It’s the next best thing to the Winter Olympics.

Photo: Kevin Krill

If you missed the Winter Olympics in Sochi and won’t be flying to South Korea to catch them in 2018, here’s an excellent option: the 2015 FIS Alpine World Ski Championships in Vail and Beaver Creek from February 2 to 15, 2015. The next best thing to the Winter Olympics, the World Championships are free to watch and draw some 700 athletes from 70 nations—the largest pool of ski racing talent second only to the Olympics—plus there’s the added convenience of staying stateside in Colorado’s Vail Valley. If this is up your alley, here’s how to do the trip right.

Get Behind the U.S. Ski Team

Defending Soelden champions Lindsey Vonn and Ted Ligety are the competitors to watch. Vonn plans to stage a comeback at the World Championships; set the DVR to check her progress at the Lake Louise Alpine Ski World Cup from December 5 to 7. That same weekend, Ligety will be looking for a Giant Slalom “five-peat” in Beaver Creek at the 2014 Audi Birds of Prey.

Bundle Up for the Races

Flash forward to the two-week World Championships, which will host alpine races for Downhill, Super G, Super Combined, Slalom, and Giant Slalom. Ligety will tackle the same Birds of Prey course, cruising near 80 miles per hour down the 40-degree-sloped Brink run. Next door on Beaver Creek’s new Raptor Ladies course, Vonn will compete on the 31-degree-sloped Gauntlet at some 75 miles an hour. You can watch all of it free of charge with your own eyes from stadium bleacher seating.

Hit the Slopes

Ready to take on your own runs? Find plenty of open terrain with 98 percent of the runs at Vail and Beaver Creek still open to the public during the races. Experts should hit the big Back Bowls at Vail, while Beaver Creek’s scenic, corduroy groomers are the way to go for easygoing riders and skiers. At both resorts, you can also sign up for World Championship lessons, which include privately guided experiences that take you behind-the-scenes to where the athletes train.

Bring the Party to Vail

When the work of racing is done, take a free shuttle to Vail, which is hosting most of the nighttime events, including medal ceremonies and free concerts. For a quiet dinner, ride the gondola to the top of the mountain and then hop in a snowcat to Game Creek, a chalet tucked away on the mountain. For something more happening and still high on the hill, get tickets to Décimo, Vail’s new nightclub at 10,250 feet.

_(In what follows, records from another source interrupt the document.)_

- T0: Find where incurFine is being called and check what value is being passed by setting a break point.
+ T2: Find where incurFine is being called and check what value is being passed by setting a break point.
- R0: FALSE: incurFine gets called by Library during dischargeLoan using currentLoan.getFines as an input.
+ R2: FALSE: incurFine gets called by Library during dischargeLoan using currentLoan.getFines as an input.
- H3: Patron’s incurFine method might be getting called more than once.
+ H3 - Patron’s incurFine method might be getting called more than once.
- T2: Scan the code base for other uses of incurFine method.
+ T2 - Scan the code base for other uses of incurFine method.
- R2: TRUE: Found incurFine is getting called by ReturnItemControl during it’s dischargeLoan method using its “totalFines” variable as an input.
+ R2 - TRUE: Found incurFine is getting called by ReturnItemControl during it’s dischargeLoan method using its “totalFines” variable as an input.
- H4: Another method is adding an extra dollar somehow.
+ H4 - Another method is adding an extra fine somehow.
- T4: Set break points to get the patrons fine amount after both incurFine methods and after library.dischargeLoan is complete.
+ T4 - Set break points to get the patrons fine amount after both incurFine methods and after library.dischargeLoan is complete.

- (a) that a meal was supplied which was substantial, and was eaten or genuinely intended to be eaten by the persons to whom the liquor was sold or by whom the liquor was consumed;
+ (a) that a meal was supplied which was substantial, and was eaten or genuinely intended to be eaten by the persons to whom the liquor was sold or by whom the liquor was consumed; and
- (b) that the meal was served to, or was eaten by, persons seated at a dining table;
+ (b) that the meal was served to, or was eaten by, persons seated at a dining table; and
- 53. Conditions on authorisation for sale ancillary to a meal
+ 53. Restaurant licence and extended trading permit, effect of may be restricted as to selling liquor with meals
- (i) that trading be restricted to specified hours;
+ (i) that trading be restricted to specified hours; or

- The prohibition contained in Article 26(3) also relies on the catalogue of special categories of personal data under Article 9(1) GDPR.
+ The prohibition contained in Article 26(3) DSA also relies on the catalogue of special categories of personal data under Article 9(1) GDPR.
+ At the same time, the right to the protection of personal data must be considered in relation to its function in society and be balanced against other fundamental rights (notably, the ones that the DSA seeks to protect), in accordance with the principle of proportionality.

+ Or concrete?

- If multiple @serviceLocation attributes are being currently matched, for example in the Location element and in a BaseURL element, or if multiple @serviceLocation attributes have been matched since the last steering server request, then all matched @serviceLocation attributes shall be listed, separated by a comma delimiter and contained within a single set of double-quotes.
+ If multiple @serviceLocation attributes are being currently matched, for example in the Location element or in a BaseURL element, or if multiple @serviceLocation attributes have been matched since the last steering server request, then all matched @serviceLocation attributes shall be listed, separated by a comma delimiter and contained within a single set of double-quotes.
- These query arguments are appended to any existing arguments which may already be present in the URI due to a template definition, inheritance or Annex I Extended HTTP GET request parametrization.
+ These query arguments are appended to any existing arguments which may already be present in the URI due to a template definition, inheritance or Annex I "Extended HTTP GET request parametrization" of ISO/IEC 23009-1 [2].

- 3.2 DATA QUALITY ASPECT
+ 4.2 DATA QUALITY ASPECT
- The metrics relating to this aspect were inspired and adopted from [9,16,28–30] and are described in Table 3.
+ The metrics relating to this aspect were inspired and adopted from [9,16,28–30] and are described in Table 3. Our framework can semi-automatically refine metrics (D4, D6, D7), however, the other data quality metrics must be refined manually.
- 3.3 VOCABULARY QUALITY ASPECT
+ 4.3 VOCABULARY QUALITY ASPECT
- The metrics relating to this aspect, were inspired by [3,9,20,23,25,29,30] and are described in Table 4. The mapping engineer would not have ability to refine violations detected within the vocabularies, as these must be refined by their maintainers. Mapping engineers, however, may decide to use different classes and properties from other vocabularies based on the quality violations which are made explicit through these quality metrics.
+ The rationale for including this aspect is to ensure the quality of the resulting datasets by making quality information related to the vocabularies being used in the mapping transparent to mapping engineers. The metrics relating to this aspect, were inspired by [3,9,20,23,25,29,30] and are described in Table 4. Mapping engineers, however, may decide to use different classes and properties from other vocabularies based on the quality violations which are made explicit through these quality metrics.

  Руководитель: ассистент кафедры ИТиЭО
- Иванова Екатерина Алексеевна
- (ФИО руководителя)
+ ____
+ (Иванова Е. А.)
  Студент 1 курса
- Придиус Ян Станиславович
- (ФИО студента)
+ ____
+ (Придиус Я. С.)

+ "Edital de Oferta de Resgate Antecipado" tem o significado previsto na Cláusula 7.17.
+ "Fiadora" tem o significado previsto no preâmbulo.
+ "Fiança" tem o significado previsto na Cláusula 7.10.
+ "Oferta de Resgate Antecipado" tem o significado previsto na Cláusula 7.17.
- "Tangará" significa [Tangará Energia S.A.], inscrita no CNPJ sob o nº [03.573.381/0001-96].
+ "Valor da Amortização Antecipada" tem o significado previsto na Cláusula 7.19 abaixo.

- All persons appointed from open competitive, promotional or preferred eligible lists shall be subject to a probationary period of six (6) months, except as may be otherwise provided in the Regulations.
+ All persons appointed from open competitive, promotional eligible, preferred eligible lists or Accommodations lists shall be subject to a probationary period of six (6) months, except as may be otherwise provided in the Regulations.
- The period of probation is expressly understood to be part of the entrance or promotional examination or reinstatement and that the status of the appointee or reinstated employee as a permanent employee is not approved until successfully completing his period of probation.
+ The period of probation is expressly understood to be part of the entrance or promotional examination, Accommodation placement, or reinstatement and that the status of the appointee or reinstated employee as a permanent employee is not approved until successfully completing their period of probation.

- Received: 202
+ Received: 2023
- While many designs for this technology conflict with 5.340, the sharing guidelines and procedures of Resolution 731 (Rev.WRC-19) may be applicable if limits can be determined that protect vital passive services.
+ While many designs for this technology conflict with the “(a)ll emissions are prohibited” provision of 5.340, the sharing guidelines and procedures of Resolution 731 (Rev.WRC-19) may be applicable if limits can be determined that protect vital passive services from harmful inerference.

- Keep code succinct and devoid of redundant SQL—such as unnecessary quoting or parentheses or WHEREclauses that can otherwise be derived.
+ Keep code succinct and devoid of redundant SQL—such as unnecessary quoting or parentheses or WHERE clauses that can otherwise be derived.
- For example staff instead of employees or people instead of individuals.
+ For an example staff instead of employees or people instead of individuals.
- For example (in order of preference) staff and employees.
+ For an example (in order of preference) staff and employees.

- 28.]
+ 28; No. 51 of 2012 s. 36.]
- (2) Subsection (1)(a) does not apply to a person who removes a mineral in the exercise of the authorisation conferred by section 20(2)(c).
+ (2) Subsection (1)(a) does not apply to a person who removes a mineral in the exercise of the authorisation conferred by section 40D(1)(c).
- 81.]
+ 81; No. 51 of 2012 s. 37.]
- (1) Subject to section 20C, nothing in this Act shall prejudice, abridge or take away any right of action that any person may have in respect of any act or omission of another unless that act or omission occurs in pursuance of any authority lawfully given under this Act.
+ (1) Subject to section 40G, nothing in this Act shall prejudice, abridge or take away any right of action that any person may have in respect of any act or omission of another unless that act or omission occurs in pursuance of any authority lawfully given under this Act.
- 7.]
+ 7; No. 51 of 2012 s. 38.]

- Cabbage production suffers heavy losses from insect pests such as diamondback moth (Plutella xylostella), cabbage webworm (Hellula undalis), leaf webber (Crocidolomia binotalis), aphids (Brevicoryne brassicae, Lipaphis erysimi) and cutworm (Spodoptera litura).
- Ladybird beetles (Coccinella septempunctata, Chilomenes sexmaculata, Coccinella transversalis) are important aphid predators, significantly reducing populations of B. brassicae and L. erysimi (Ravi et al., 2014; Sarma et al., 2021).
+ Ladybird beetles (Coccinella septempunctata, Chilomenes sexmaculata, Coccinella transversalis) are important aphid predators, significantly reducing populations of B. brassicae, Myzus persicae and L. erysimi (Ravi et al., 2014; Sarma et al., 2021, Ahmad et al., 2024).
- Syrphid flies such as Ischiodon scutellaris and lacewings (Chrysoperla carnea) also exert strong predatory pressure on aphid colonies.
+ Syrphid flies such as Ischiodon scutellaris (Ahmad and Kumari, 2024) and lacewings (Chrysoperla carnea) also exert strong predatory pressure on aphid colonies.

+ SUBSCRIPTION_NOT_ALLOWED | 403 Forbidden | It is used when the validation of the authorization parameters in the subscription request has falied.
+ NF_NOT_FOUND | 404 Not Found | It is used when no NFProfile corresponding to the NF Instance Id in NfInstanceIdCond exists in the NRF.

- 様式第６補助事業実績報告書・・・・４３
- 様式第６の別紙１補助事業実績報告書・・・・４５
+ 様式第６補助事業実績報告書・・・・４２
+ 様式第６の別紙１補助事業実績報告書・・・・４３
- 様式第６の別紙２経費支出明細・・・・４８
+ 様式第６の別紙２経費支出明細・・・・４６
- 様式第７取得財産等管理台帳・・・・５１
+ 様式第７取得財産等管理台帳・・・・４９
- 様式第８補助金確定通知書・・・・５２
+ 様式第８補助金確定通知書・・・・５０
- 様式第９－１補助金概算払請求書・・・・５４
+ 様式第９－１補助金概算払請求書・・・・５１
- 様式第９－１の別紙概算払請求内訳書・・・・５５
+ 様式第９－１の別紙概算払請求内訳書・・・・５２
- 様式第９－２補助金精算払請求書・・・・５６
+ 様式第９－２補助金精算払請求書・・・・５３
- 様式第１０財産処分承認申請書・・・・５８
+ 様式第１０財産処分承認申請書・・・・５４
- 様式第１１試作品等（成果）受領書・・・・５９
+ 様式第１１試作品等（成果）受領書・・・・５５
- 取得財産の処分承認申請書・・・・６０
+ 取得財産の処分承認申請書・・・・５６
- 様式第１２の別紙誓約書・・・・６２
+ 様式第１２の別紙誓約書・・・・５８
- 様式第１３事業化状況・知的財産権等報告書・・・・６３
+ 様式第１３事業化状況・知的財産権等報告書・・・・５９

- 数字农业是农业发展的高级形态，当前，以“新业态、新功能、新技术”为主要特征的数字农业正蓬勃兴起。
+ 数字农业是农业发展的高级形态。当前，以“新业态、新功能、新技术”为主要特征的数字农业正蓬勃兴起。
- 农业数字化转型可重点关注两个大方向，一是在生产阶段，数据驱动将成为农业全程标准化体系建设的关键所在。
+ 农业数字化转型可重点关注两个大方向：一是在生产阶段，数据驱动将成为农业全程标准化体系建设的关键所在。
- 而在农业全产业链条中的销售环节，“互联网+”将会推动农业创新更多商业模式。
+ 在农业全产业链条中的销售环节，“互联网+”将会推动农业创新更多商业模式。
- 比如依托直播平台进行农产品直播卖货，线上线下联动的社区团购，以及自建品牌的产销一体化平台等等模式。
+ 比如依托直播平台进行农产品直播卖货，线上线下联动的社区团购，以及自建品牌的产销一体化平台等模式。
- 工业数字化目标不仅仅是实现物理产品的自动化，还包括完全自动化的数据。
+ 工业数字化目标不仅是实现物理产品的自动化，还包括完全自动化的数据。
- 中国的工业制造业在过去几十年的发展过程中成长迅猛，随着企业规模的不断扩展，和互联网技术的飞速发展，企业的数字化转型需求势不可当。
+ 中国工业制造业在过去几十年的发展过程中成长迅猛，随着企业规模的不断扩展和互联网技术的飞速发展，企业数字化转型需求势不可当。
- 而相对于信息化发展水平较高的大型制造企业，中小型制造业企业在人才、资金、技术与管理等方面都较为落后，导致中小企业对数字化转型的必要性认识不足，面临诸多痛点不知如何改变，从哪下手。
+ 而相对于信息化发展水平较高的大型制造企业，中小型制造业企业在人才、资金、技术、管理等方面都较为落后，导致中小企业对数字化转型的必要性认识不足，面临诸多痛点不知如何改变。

Book Your Room and Flights Pronto

Rooms at both resorts are expected to fill up for the championships, so you should book lodging now. Zero in on Beaver Creek, which will be hosting most of the racing events. Even better, splurge on a room at the 190-room Park Hyatt Beaver Creek (from $799), located slopeside and with views right up mountain. Walk or ski to the action right out the back door, warm up in the atmospheric lobby, or get lost in a 30,000-square foot spa. Tip: Request a room with a view of the slopes.

Direct flights via American and into Vail-Eagle County Airport (EGE) are the way to go. From there, it’s about a 35-minute shuttle ride to either resort, where free, abundant shuttles mean you won’t need a car.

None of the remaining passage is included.